EXERCISE BRIEF: Give back the exact lines of the material below from the one containing "html: <div> <div></div>" through the one containing "<div> <div></div> <div>GS308</div>", and no pictures.

INPUT DATA:
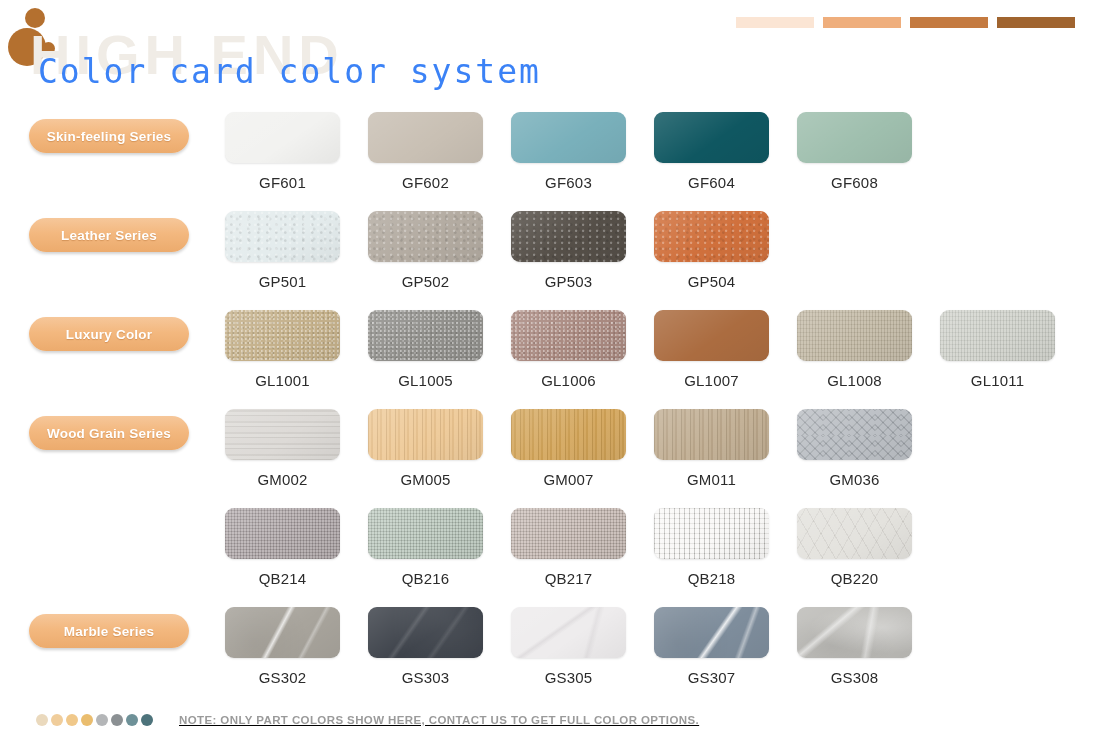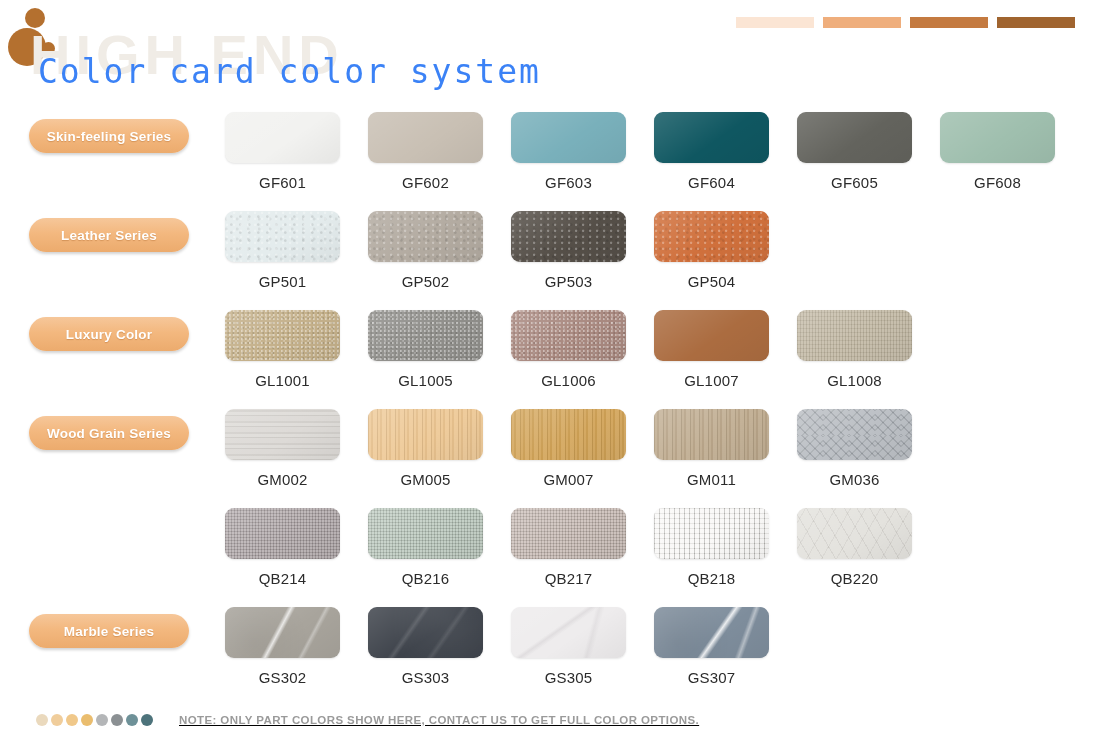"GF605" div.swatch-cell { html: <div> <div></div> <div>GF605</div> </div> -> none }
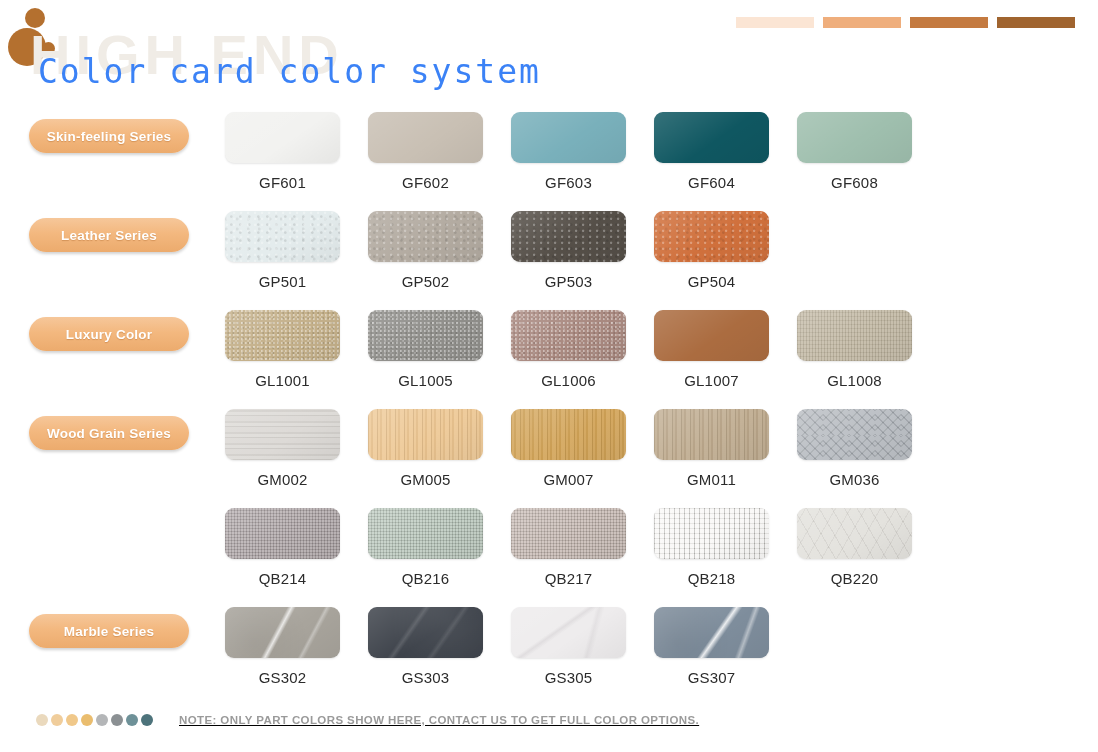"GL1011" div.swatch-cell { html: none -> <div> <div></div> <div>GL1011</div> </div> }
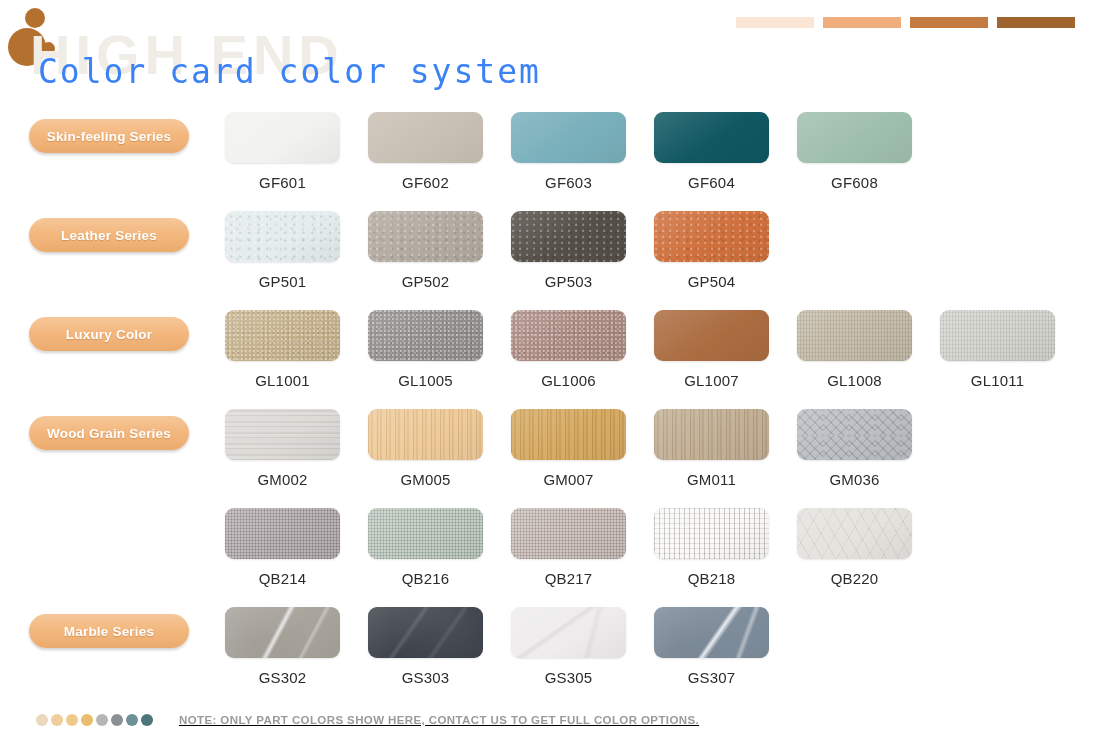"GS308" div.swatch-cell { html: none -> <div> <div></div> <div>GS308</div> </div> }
--
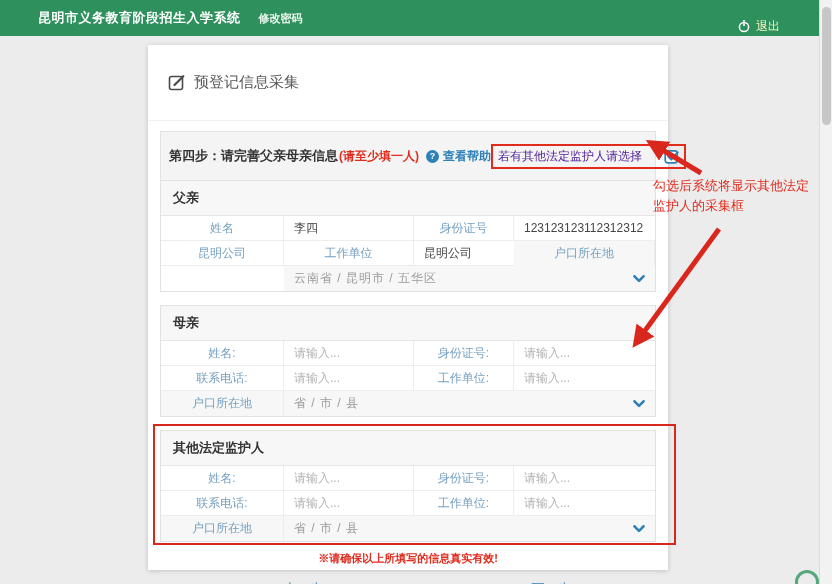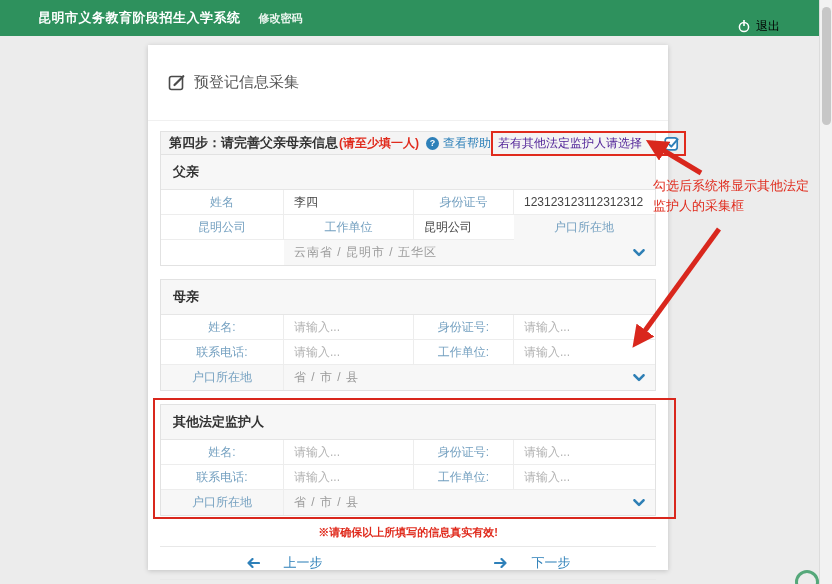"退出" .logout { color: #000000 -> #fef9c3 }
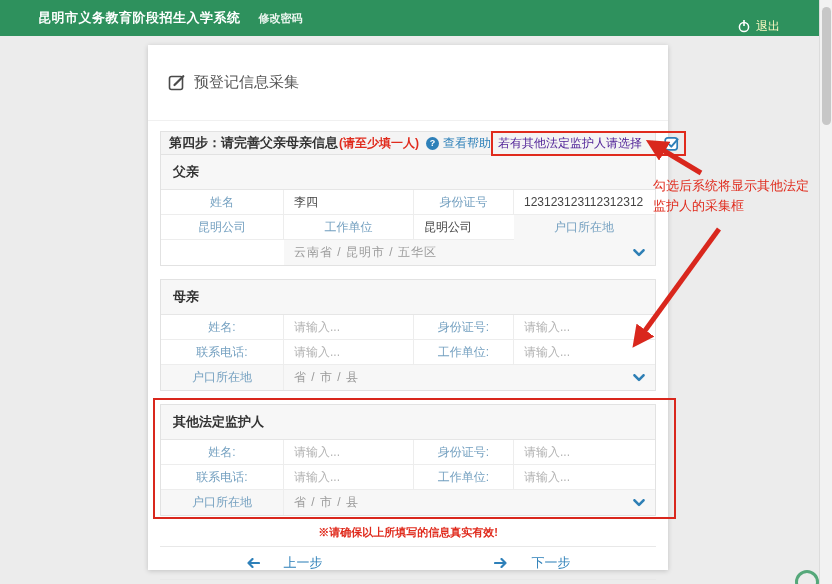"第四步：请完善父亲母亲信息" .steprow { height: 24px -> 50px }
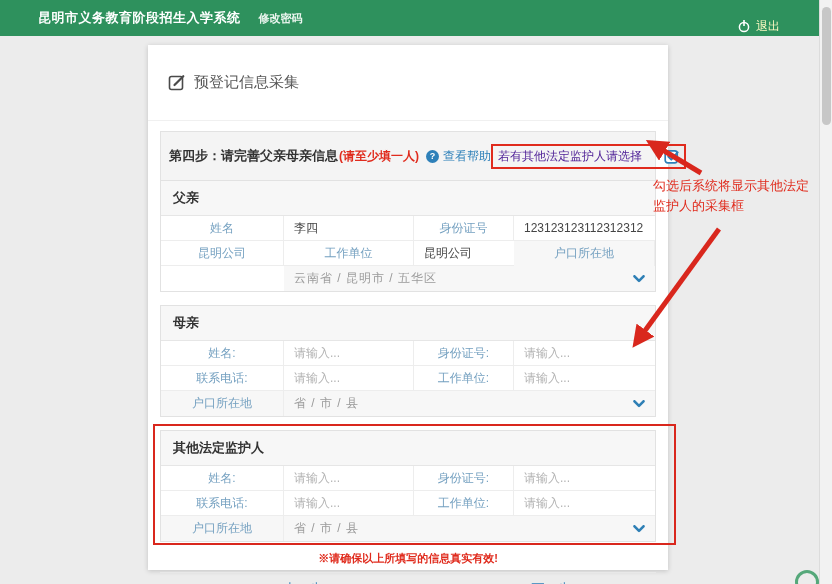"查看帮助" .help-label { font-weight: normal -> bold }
--
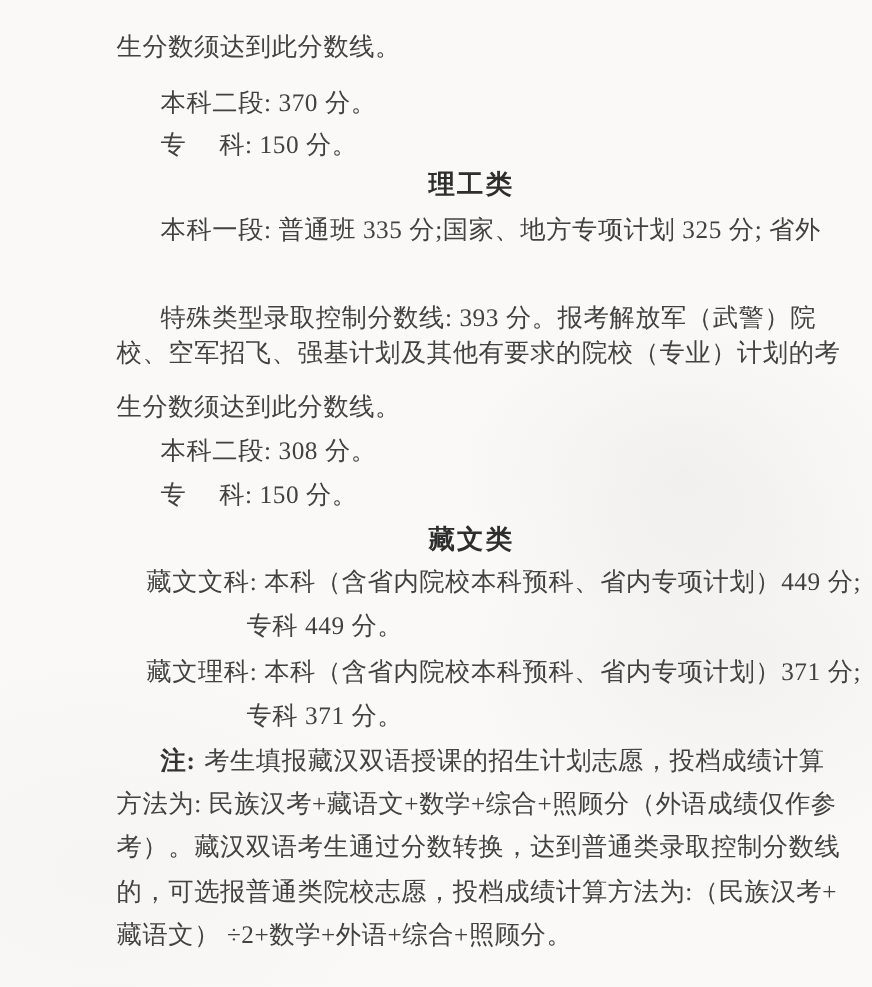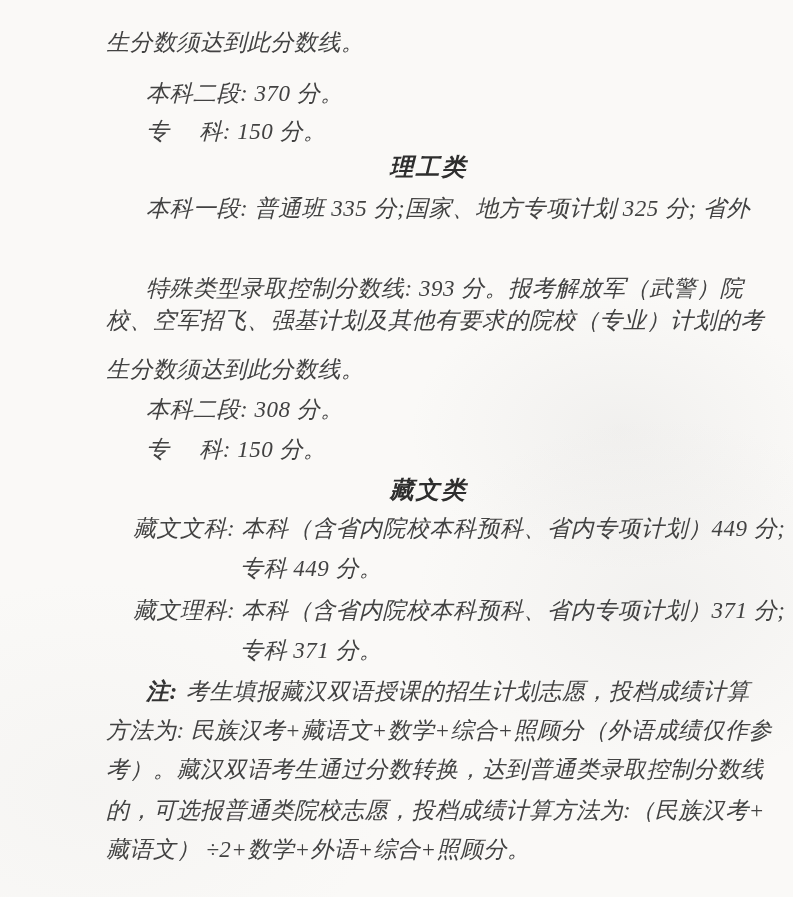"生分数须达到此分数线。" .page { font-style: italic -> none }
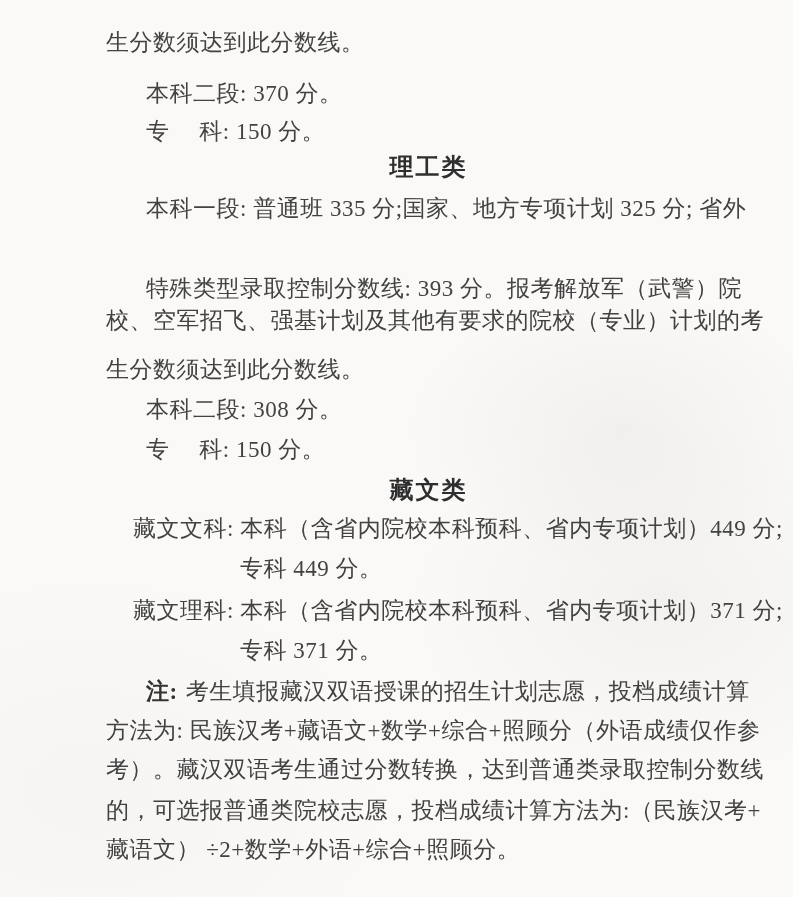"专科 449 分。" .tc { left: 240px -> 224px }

SOLUTION:
"GF605" div.swatch-cell { html: <div> <div></div> <div>GF605</div> </div> -> none }
"GL1011" div.swatch-cell { html: none -> <div> <div></div> <div>GL1011</div> </div> }
"GS308" div.swatch-cell { html: none -> <div> <div></div> <div>GS308</div> </div> }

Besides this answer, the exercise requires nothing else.